Apropos my going on about 15-letter stacks last week … Construction-sise many of the big long answers had enough short crosses to make this one super speedy, thus the difference. (Monday 8-10 mins for me, a Fri/Sat can be :45, timer today was ~:20) I never rush a puzzle so I am slow, but have relative times
It had a LOT of OLD, but some notable stuff. Tons of “just write it in” if you’re not a kid but keep up, not rot.
IN ROME and VIA VENETO – Fellini at his most entertaining, VINO and MEAD almost side-by-side.

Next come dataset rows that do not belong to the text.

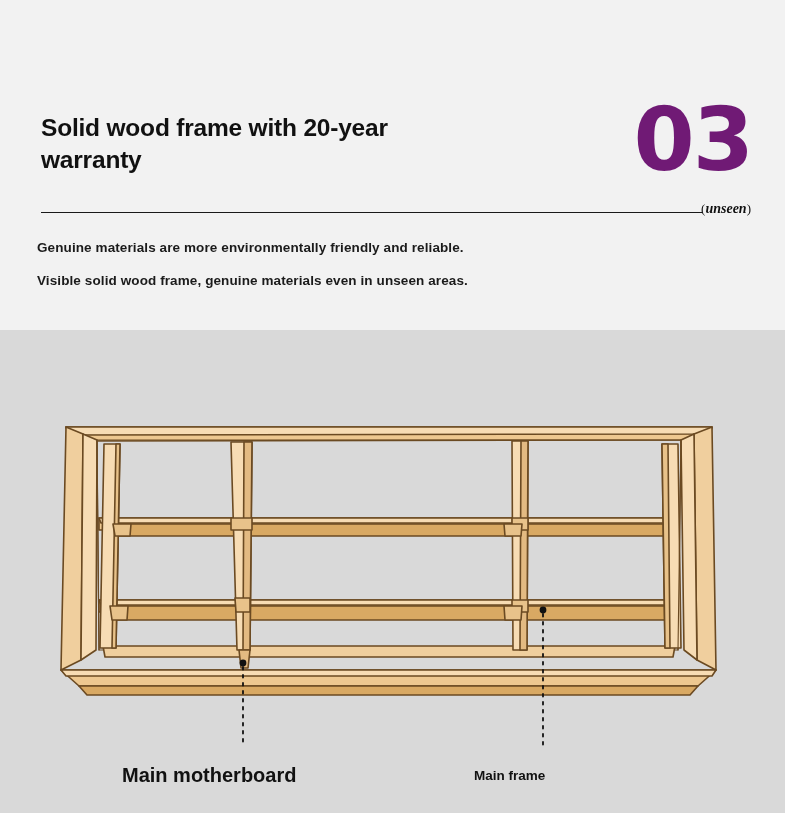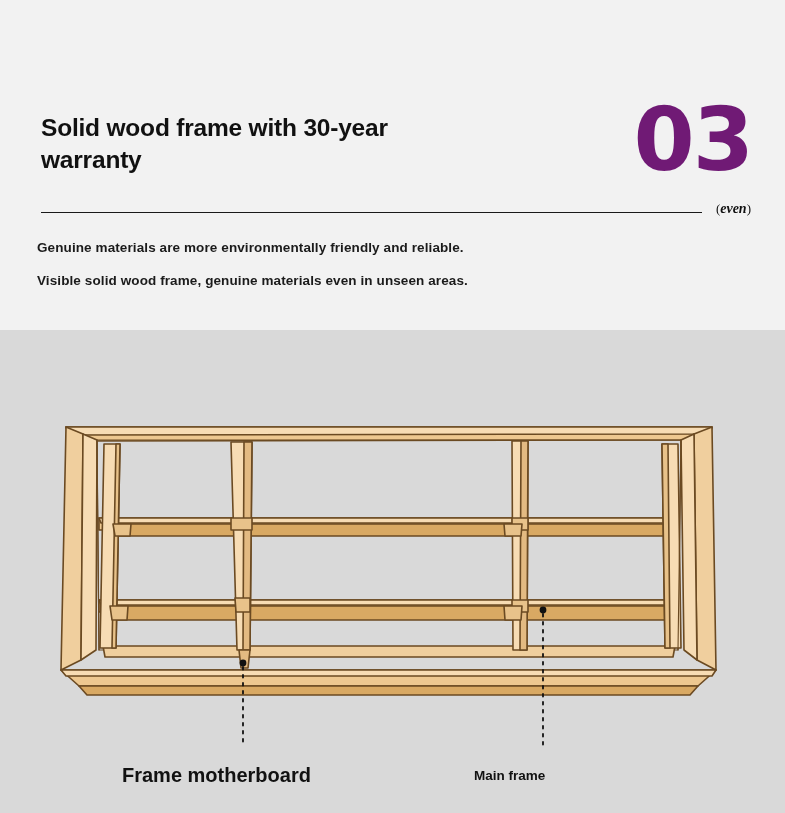"Solid wood frame with 30-year" div.headline { text: 30-year -> 20-year }
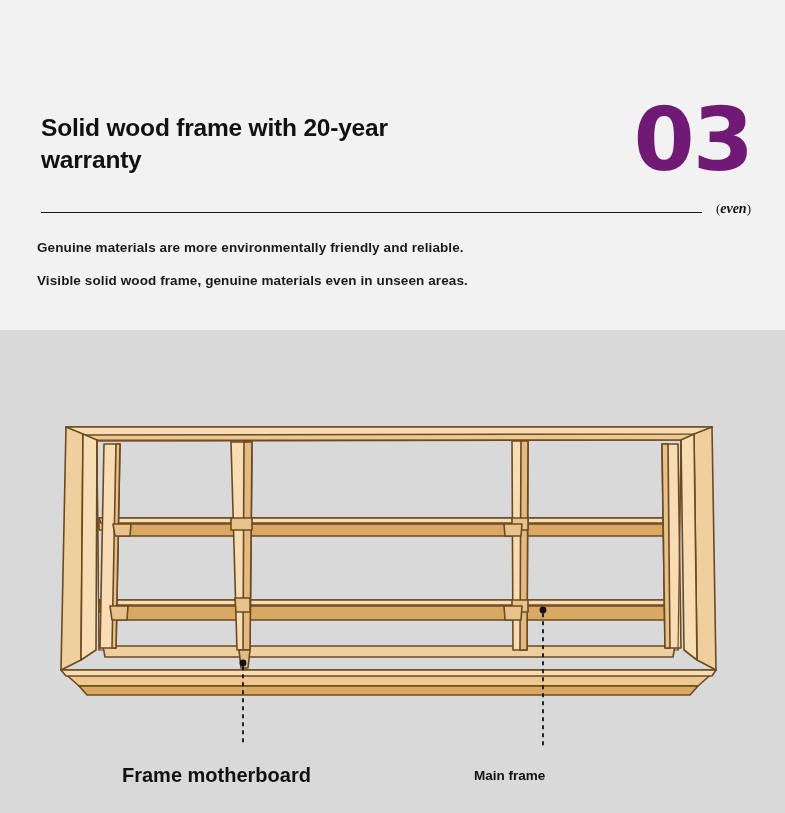"even" span { text: even -> unseen }
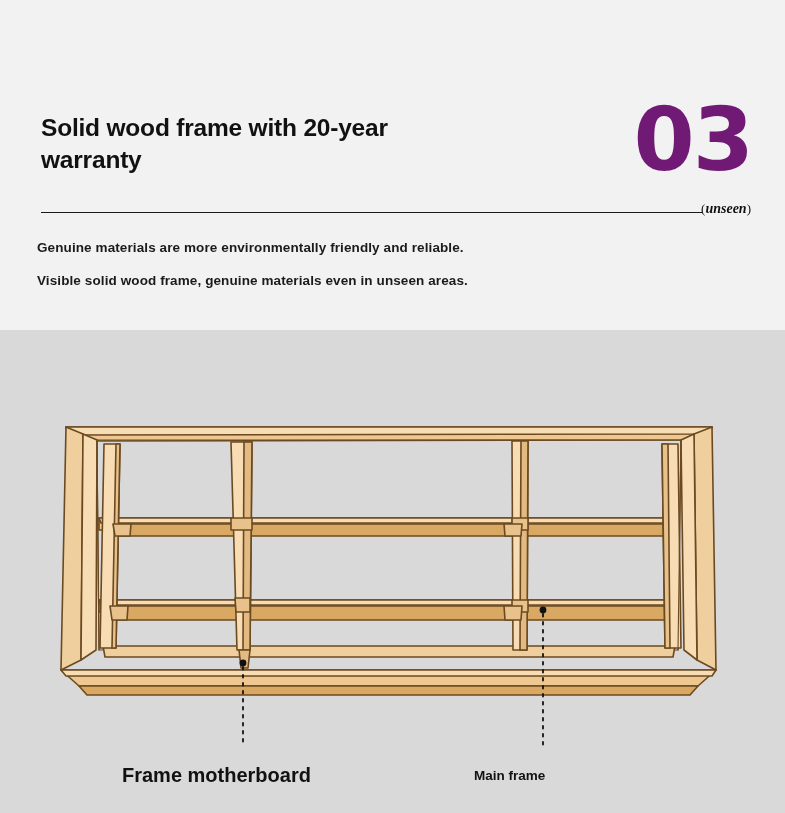"Frame motherboard" div.label { text: Frame -> Main }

Blues Brothers – early one Sunday in Chicago I was driving north of the loop as they filmed car chases, fun to watch, had not been announced. Belushi came into our hospital with a sore back from doing stuff in the movie, he was great fun to talk to, all us Ortho guys watched SNL when it was new, lol – all filed by and chatted him up, he was very gracious and maybe a little scared, sore backs hurt like hell but are rarely serious.
Almost 40 years as an Ortho M.D. – no one says X-Ray Lab – just awful. I don’t even think an interventional Radiologist would say that.
Not just ELSA but ELSAS??? Halloween Hell
Very low bar for ADULTS, lol – maybe it was irony
oh well …
Have to say – Colorado Mountain Hikers need be wary of Rattlesnake bites, golfers, too, nearly stepped on one on a tee once – got that from the “R” – had to be RATTLESNAKE something.
Sorry to free-associate at the keyboard, but wanted to wish a Happy New Year all
LAT 21a. 22d. – Never heard of Art Ross or Chris Rea. Guessed correctly, but still a completely unfair cross.
No, they were fine. It takes a pretty big ego to think they’re unfair simply because you doesn’t know them.